PROBLEM STATEMENT:
Note each line of the entries that includes "Testing". Then copy those lines.

SUPPLIED DATA:
=== Begin Enclosure ===

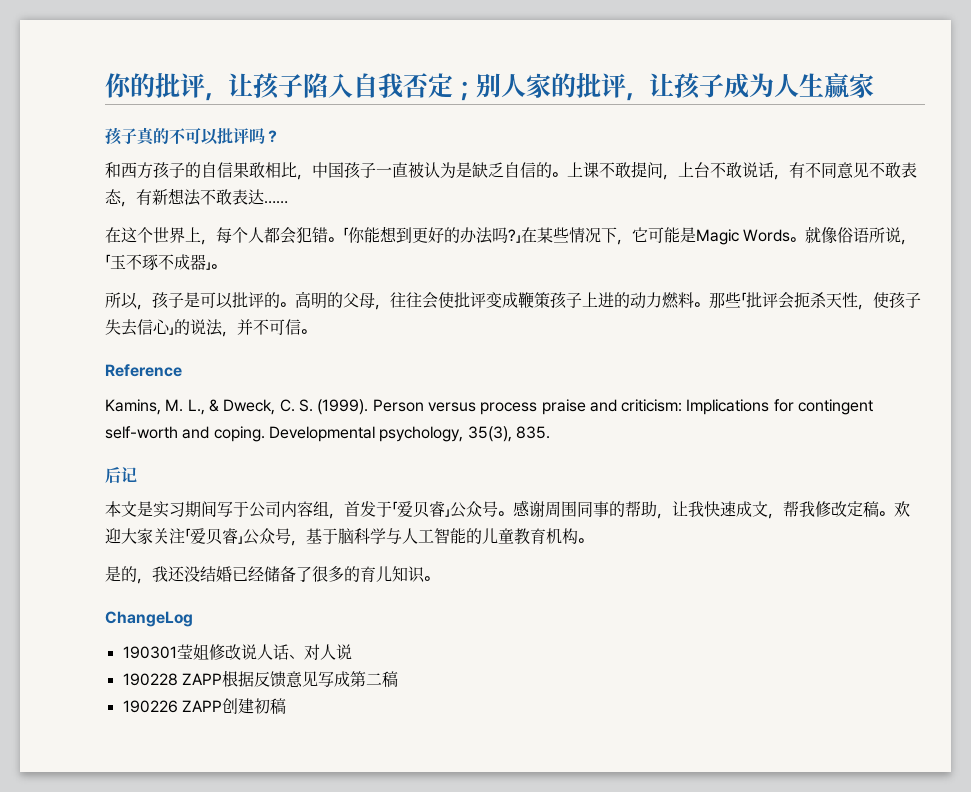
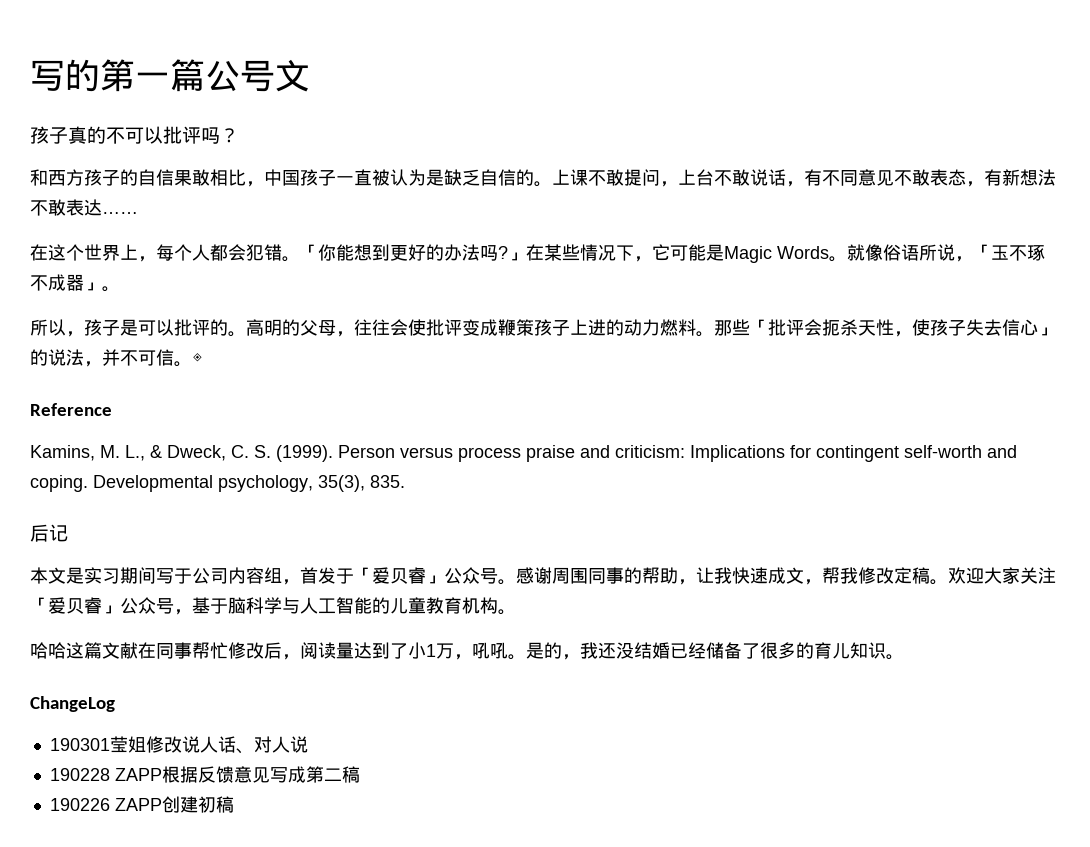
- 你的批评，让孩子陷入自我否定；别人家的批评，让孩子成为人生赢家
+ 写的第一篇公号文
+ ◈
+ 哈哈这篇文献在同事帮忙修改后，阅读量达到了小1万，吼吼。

=== End Enclosure ===
=== Begin Enclosure ===

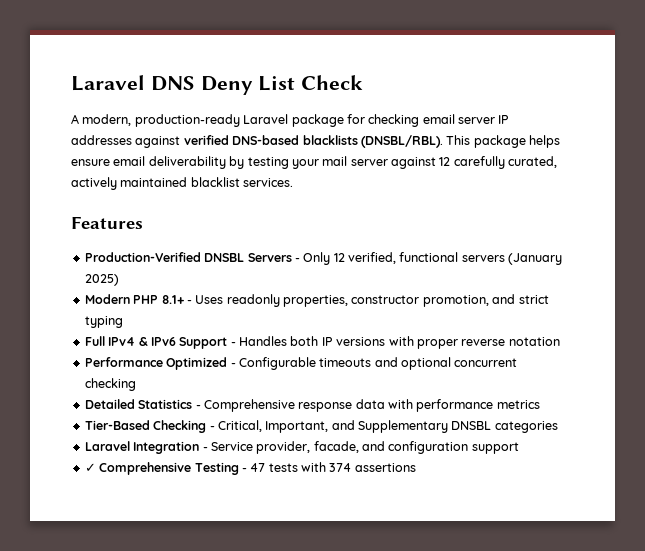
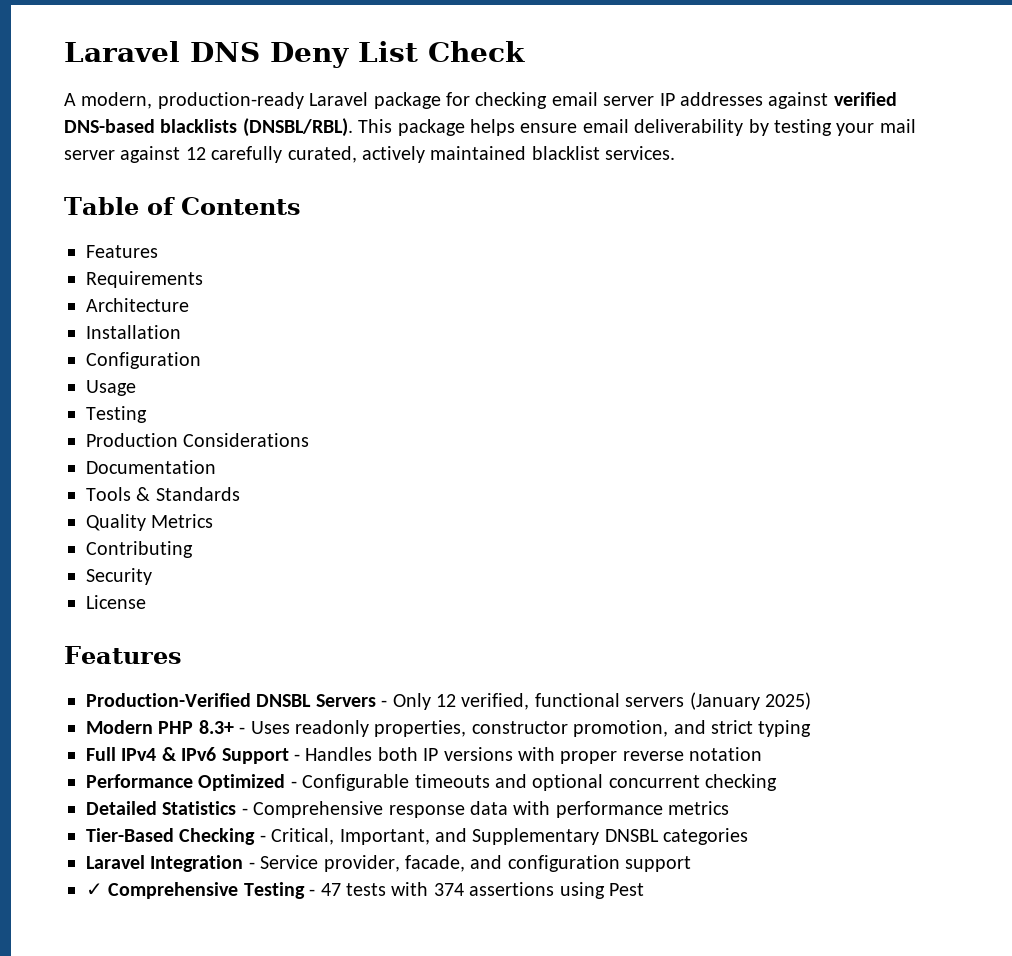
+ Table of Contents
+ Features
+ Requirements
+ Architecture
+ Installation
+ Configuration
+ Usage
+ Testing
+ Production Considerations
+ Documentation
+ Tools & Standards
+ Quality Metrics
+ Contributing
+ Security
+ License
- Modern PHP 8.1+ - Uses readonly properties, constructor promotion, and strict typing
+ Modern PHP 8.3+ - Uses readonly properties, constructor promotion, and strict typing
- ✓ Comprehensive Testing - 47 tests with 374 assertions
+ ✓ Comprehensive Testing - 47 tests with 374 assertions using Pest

=== End Enclosure ===
=== Begin Enclosure ===

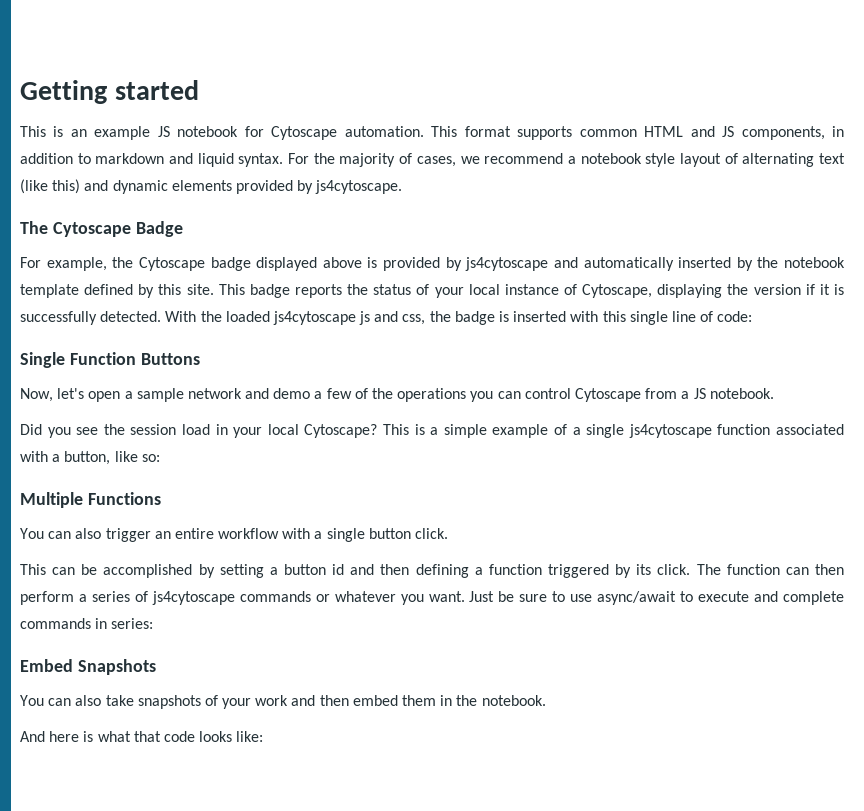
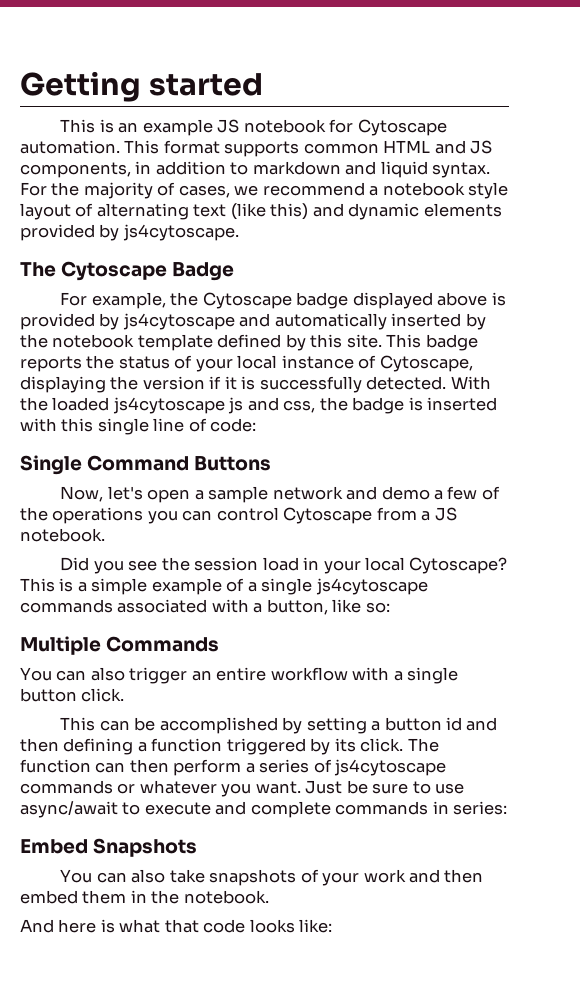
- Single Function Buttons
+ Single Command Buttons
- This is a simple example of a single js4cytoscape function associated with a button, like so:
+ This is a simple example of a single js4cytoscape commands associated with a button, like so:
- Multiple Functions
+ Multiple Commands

=== End Enclosure ===

PROBLEM SOLUTION:
+ Testing
- ✓ Comprehensive Testing - 47 tests with 374 assertions
+ ✓ Comprehensive Testing - 47 tests with 374 assertions using Pest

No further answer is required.